The President's latest effort to address climate change requires the federal government—the single largest energy consumer in the country—to reduce its emissions.

2 MIN READ
Official White House Photo by Pete Souza

Official White House Photo by Pete Souza

On March 19, President Barack Obama issued an executive order to reduce the federal government’s greenhouse gas emissions by an average of 40 percent as compared to 2008 levels, and to increase the share of electricity that the government consumes from renewable sources to 30 percent, over the next decade. The Obama administration estimates that the reduction of greenhouse gases will save up to $18 billion in energy costs. The federal government is the largest consumer of energy in the U.S. economy, owning 360,000 buildings.

Last week’s mandate is one of several initiatives by the ​​​​Obama administration to address climate change. In 2009, Obama issued an executive order requiring all new federal buildings achieve zero-net-energy by 2030 and directing agencies to cut greenhouse gas emissions. In 2010, Obama created specific targets for federal agencies by 2020, ordering a 28-percent reduction in direct greenhouse gas emissions, such as those from fuels and building energy use, and a 13 percent drop in indirect emissions, like those from employee commutes and landfill wastes.
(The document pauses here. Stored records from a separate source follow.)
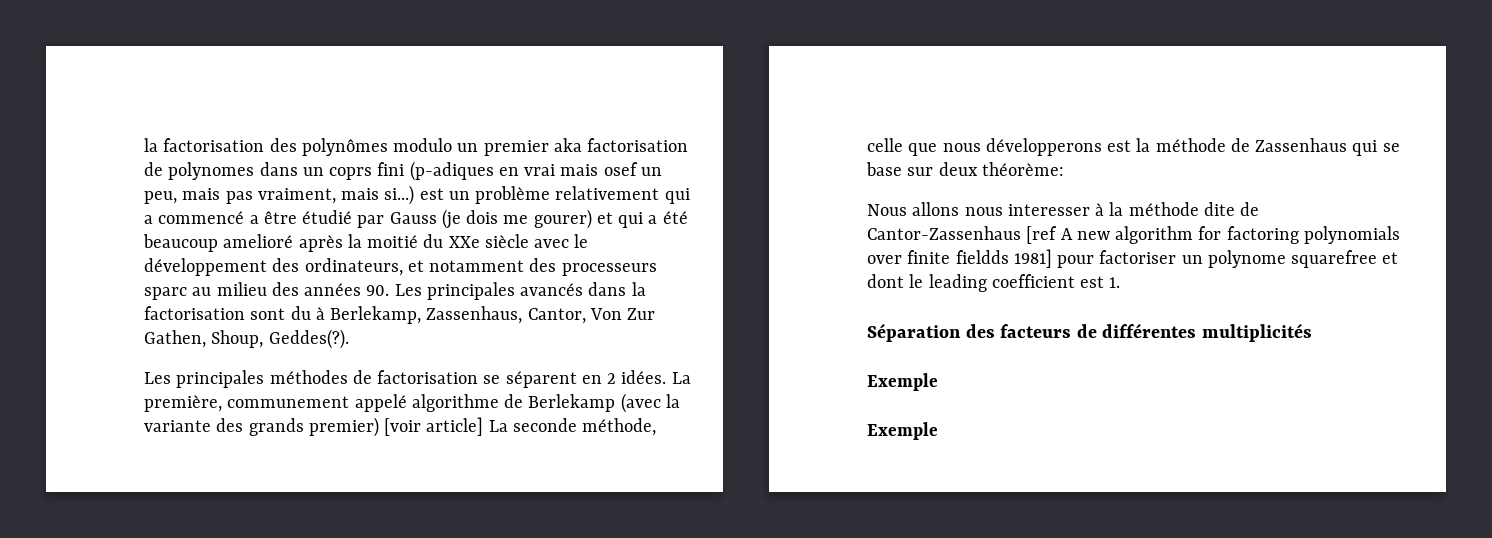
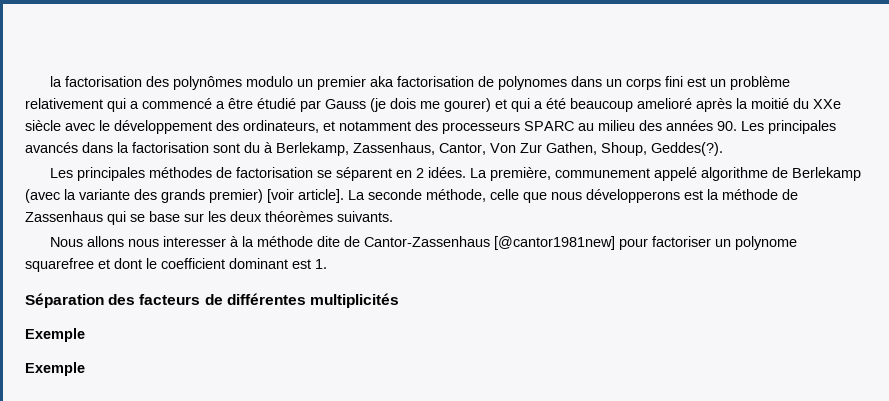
[329,161,662,181] [144,185,415,205] coprs fini (p-adiques en vrai mais osef un peu, mais pas vraiment, mais si...) -> [625,76,683,90] corps fini
[144,287,187,300] sparc -> [524,121,574,131] SPARC
[426,417,484,436] article] -> [298,189,344,203] article].
[938,162,1064,176] deux théorème: -> [208,211,393,222] les deux théorèmes suivants.
[1026,226,1400,244] [867,249,1052,268] [ref A new algorithm for factoring polynomials over finite fieldds 1981] -> [493,236,615,250] [@cantor1981new]
[928,274,1075,292] leading coefficient -> [161,258,288,269] coefficient dominant

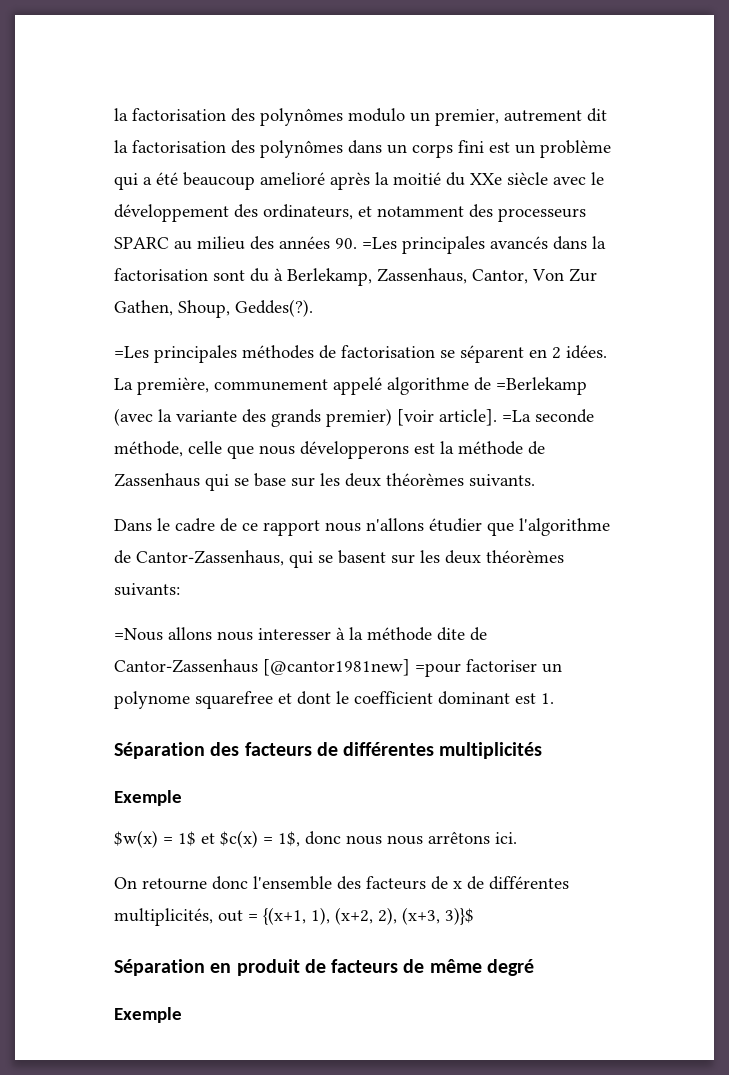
[316,76,567,90] premier aka factorisation de polynomes -> [435,108,607,126] [114,140,343,158] premier, autrement dit la factorisation des polynômes
[25,98,507,112] relativement qui a commencé a être étudié par Gauss (je dois me gourer) et -> (611, 149) none
[741,121,764,131] Les -> [362,237,397,249] =Les
[49,168,73,178] Les -> [114,346,149,358] =Les
[791,167,861,181] Berlekamp -> [496,377,587,395] =Berlekamp
[348,190,365,200] La -> [502,410,531,422] =La
[49,237,83,247] Nous -> [114,518,610,536] [114,550,564,568] [114,583,180,596] [114,628,163,641] Dans le cadre de ce rapport nous n'allons étudier que l'algorithme de Cantor-Zassenhaus, qui se basent sur les deux théorèmes suivants: // =Nous
[618,238,648,250] pour -> [415,663,461,677] =pour
(85, 335) none -> [114,830,517,848] [114,876,569,890] [114,907,474,926] [114,959,534,976] // $w(x) = 1$ et $c(x) = 1$, donc nous nous arrêtons ici. // On retourne donc l'ensemble des facteurs de x de différentes multiplicités, out = {(x+1, 1), (x+2, 2), (x+3, 3)}$ // Séparation en produit de facteurs de même degré

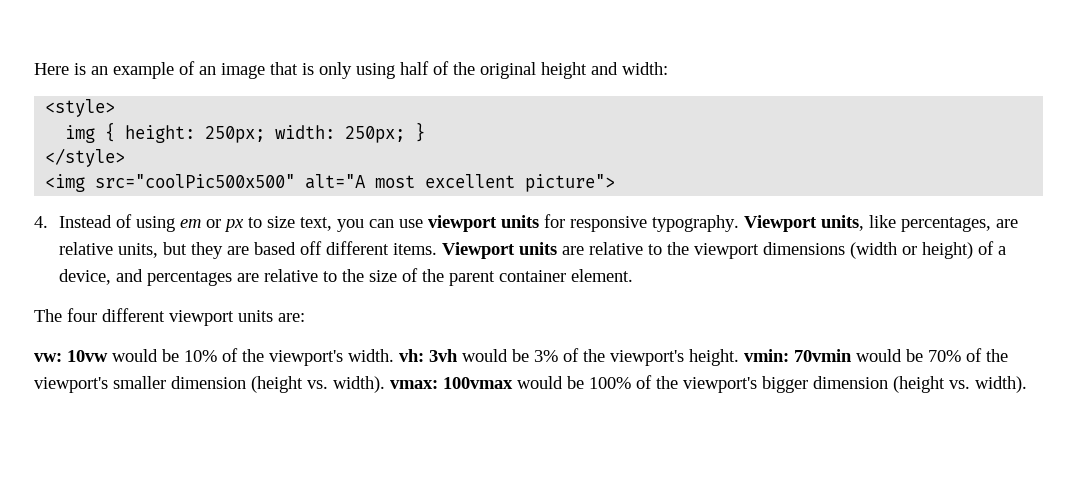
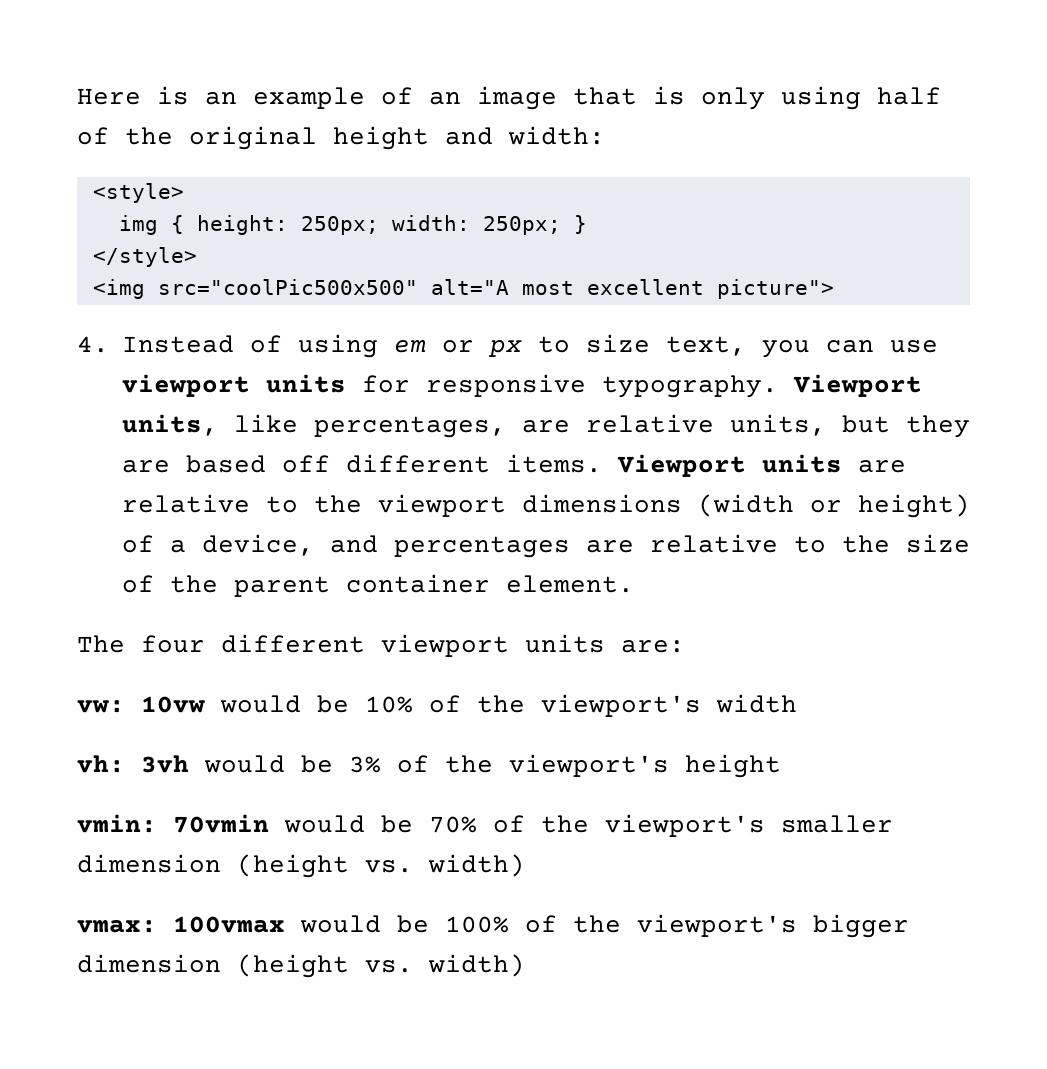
[348,349,394,362] width. -> [716,694,797,713] width //
[689,349,739,366] height. -> [685,754,781,778] height //
[333,376,385,393] width). -> [428,854,525,877] width) //
[975,376,1027,393] width). -> [428,954,525,977] width)

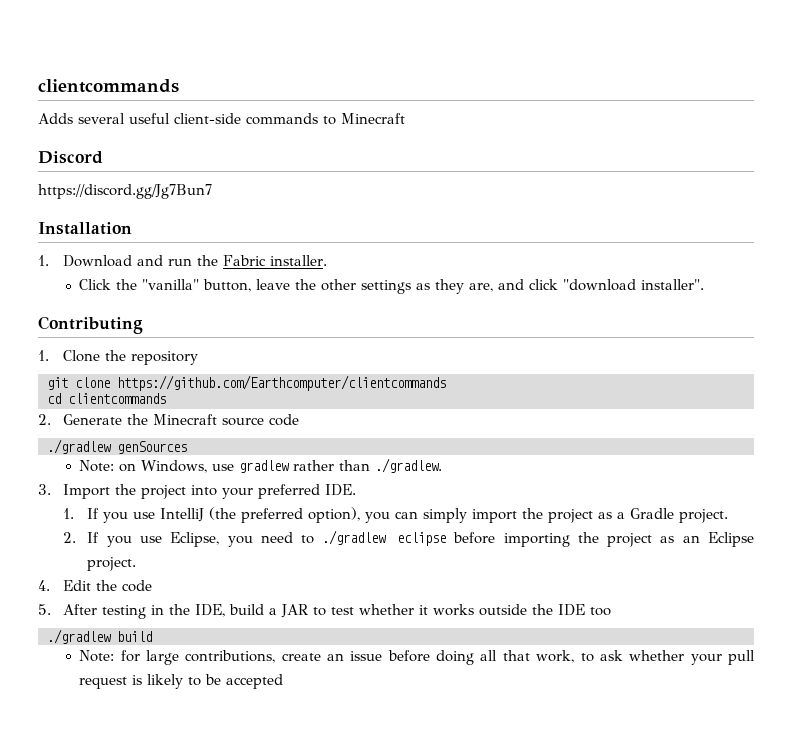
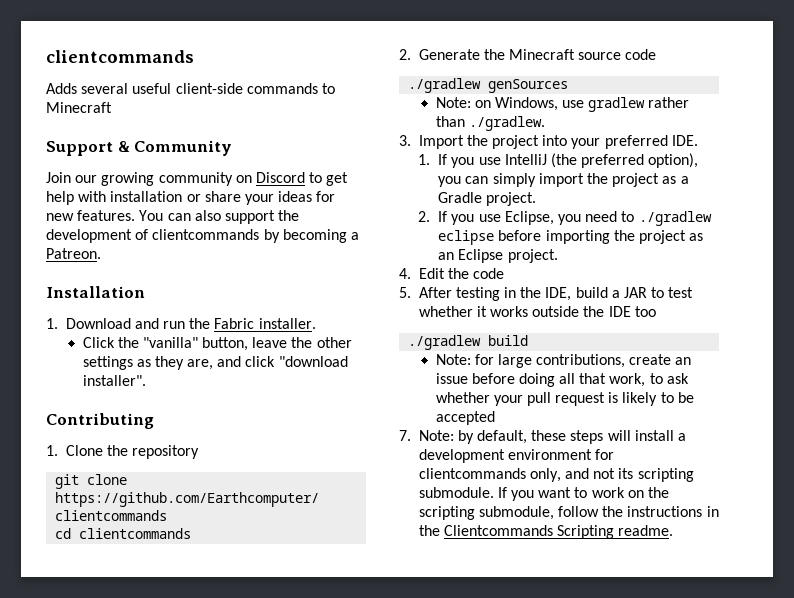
[38,151,103,164] [38,184,212,199] Discord // https://discord.gg/Jg7Bun7 -> [46,140,233,156] [46,172,349,186] [46,191,336,205] [46,210,300,224] [46,229,359,243] [46,248,101,259] Support & Community // Join our growing community on Discord to get help with installation or share your ideas for new features. You can also support the development of clientcommands by becoming a Patreon.
(284, 681) none -> [399,430,687,444] [418,449,615,463] [418,468,694,482] [418,487,670,501] [418,506,719,520] [418,525,674,539] // 7. Note: by default, these steps will install a development environment for clientcommands only, and not its scripting submodule. If you want to work on the scripting submodule, follow the instructions in the Clientcommands Scripting readme.

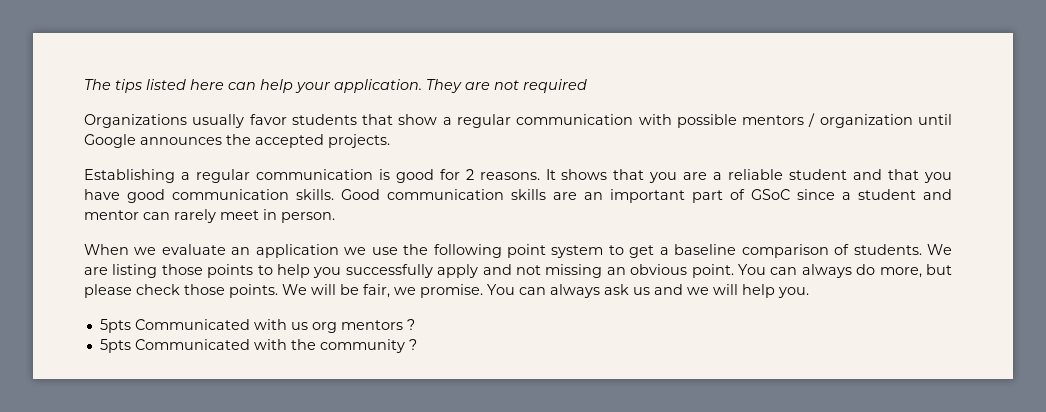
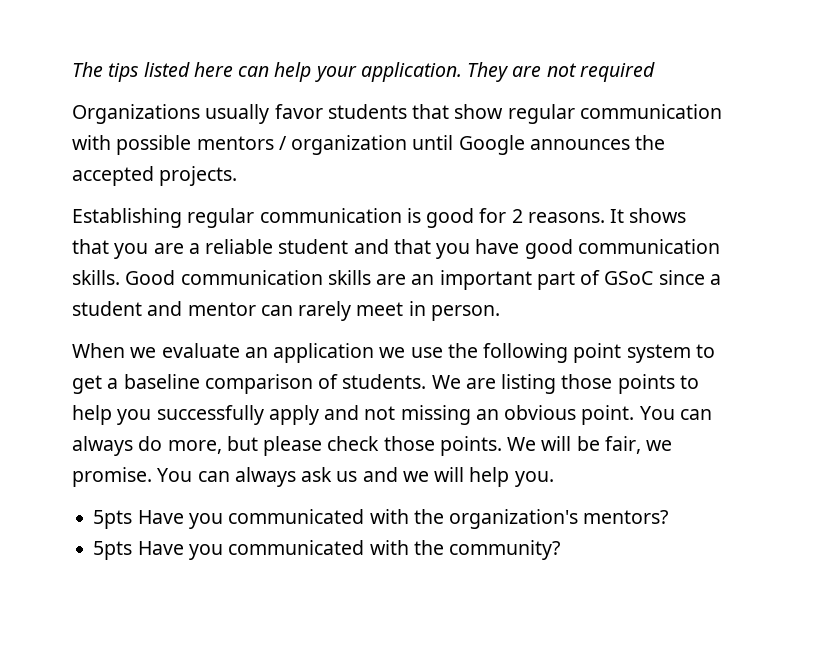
[442,117,452,125] a -> (504, 111) none
[180,172,190,180] a -> (182, 218) none
[134,319,415,333] [99,339,417,353] Communicated with us org mentors ? // 5pts Communicated with the community ? -> [137,509,669,529] [93,540,561,560] Have you communicated with the organization's mentors? // 5pts Have you communicated with the community?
Along with last week’s executive order, the Obama administration also released a new scorecard to publicly evaluate self-reported emissions and targets for all major large federal suppliers—some of which announced new emissions-cutting goals of their own. The White House reports that the combined efforts of the federal government and new supplier commitments will reduce greenhouse gas emissions by 26 million metric tons by 2025 from 2008 levels, or the equivalent of removing approximately 5.5 million cars from the road for a year.

On March 20, the General Service Administration (GSA) acting administrator Denise Turner Roth released a statement outlining specific measures the GSA—which manages 9,600 federally owned or leased buildings—will take to boost energy efficiency among its buildings. “Since buildings account for 98 percent of GSA’s operational greenhouse gas emissions, a large part of achieving this goal will require GSA to increase its use of Energy Savings Performance Contracts and other retrofitting strategies to make federal buildings more energy efficient,” Roth said in the statement.

Obama’s efforts for boosting energy efficiency in the federal government could be thwarted by the passage of the Shaheen-Portman energy-efficiency bill, reintroduced in the Senate on March 11. The legislation includes an amendment to repeal the federal government’s goals of reducing its energy consumption per gross square foot in its new and renovated buildings incrementally each year until 2030, when it reaches a 100-percent reduction in fossil fuel use, based on a 2003 baseline. The amendment is controversial among industry stakeholders, including the AIA, which opposes it.